Barbie gives up when she comes back and then Kens have taken over Barbie Land.
Gloria from Barbie struggles with her family and explains perfectly how hard of a balancing act being a woman is.
Beth Harmon almost slept through the most important match of her career because she was hungover and on drugs.
Harley Quinn struggles with having her own identity after going through an abusive relationship.
Supergirl lost her entire planet, is over looked at her real job. She struggles with balancing both of her lives and tries to do it all.
Lena Luthor has family issues and is over looked because she is woman in male dominated fields. She also losses it (understandably) when she is betrayed by her best friend.
Wynonna Earp is plagued by horrors she can't forget and copes with drinking and pushing everyone away from her.

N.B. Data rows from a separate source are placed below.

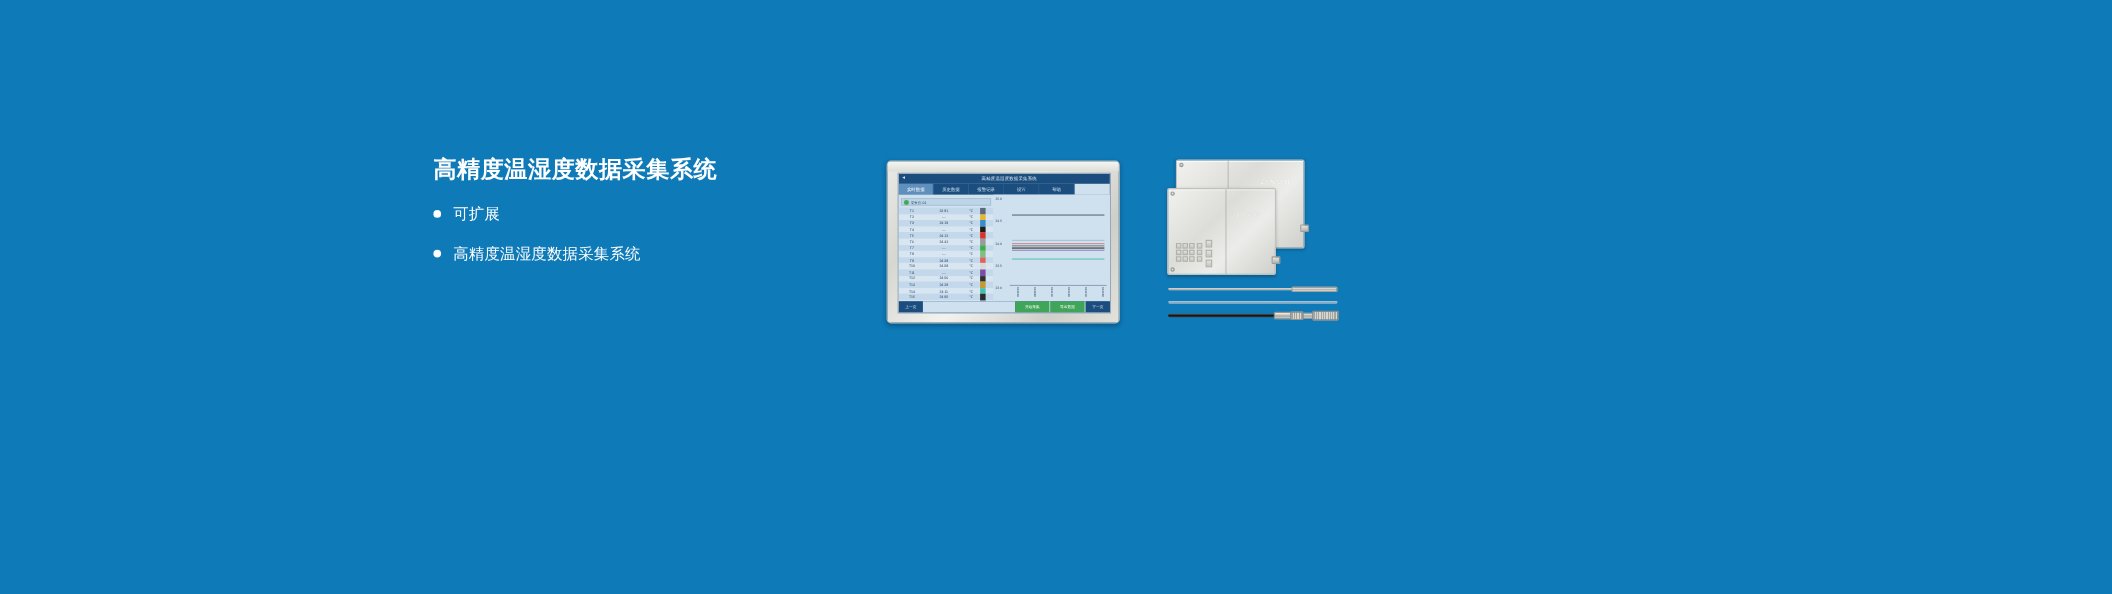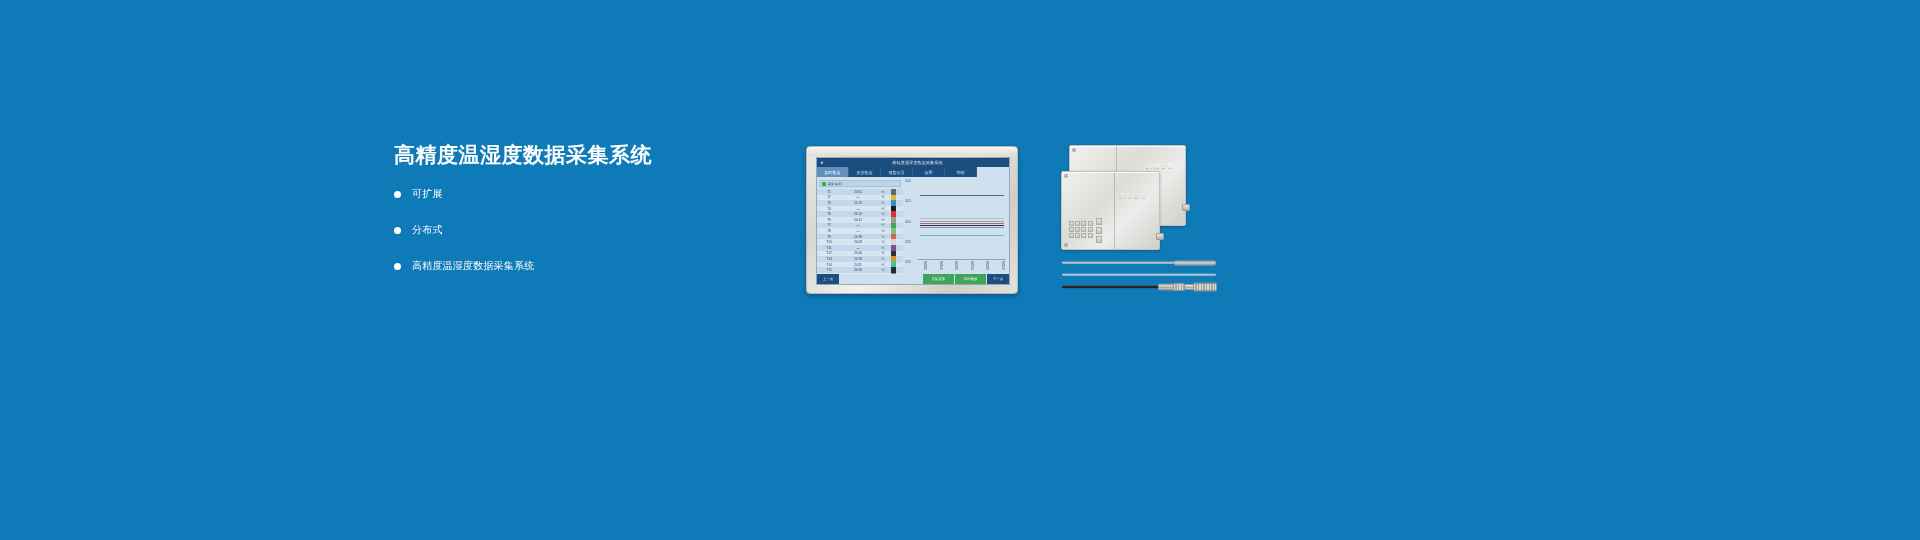--- a/index.html
+++ b/index.html
@@ -32,21 +32,21 @@
   }
   .feature-list{list-style:none;margin:0;padding:0;}
   .feature-item{
     display:flex;align-items:center;height:26px;margin-bottom:10px;
   }
   .bullet-dot{
     width:7px;height:7px;border-radius:50%;
     background:#ffffff;display:inline-block;margin-right:11px;flex:0 0 auto;
   }
   .feature-label{
-    font-size:10px;color:#ffffff;line-height:1;white-space:nowrap;letter-spacing:.2px;font-family:Liberation Serif, serif;
+    font-size:14px;color:#ffffff;line-height:1;white-space:nowrap;letter-spacing:.2px;
   }
 
   
   .panel-pc{
     position:absolute;left:806px;top:146px;width:212px;height:148px;
     border-radius:4px;
     background:linear-gradient(125deg,#e9e9e6 0%,#d7d7d2 22%,#f2f2ef 48%,#cfcfca 78%,#e2e2dd 100%);
     box-shadow:0 2px 5px rgba(0,0,0,.28), inset 0 1px 0 rgba(255,255,255,.85);
     border:1px solid #b9b9b3;
     box-sizing:border-box;
@@ -227,24 +227,20 @@
 
 <div class="banner">
 
   <div class="copy">
     <h1 class="headline">高精度温湿度数据采集系统</h1>
 
     <ul class="feature-list">
       <li class="feature-item">
         <span class="bullet-dot"></span>
         <span class="feature-label">可扩展</span>
-      </li>
-      <li class="feature-item">
-        <span class="bullet-dot"></span>
-        <span class="feature-label">分布式</span>
       </li>
       <li class="feature-item">
         <span class="bullet-dot"></span>
         <span class="feature-label">高精度温湿度数据采集系统</span>
       </li>
     </ul>
   </div>
 
   <div class="panel-pc">
     <div class="panel-bezel-top"></div>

Elle Woods changes who she is to win over some horrible guy just so she can get married and feel like she's loved and valued the way society expects. She's also bullied by everyone at her school.
Jo March can't deal with everything changing around her. She's also a woman in the 1800s.
Lady Gaga has struggled with un measurable things and focused her energy into healing through music. I think this also applies to Taylor Swift.
Carmilla has been buried underground killed people been evil for centuries and lost the love of her life.
All of the women in the sisterhood of the traveling pants have gone through major life changing events.
What I'm trying to say is if they can have bad moments and cry and struggle to cope maybe struggling to fix my sleep schedule or taking the best care of myself consistently isn't the end of the world. I'm going to have off days and not be at the top of my game all the time and that's ok. They aren't either. The only thing that matters is that I'm trying.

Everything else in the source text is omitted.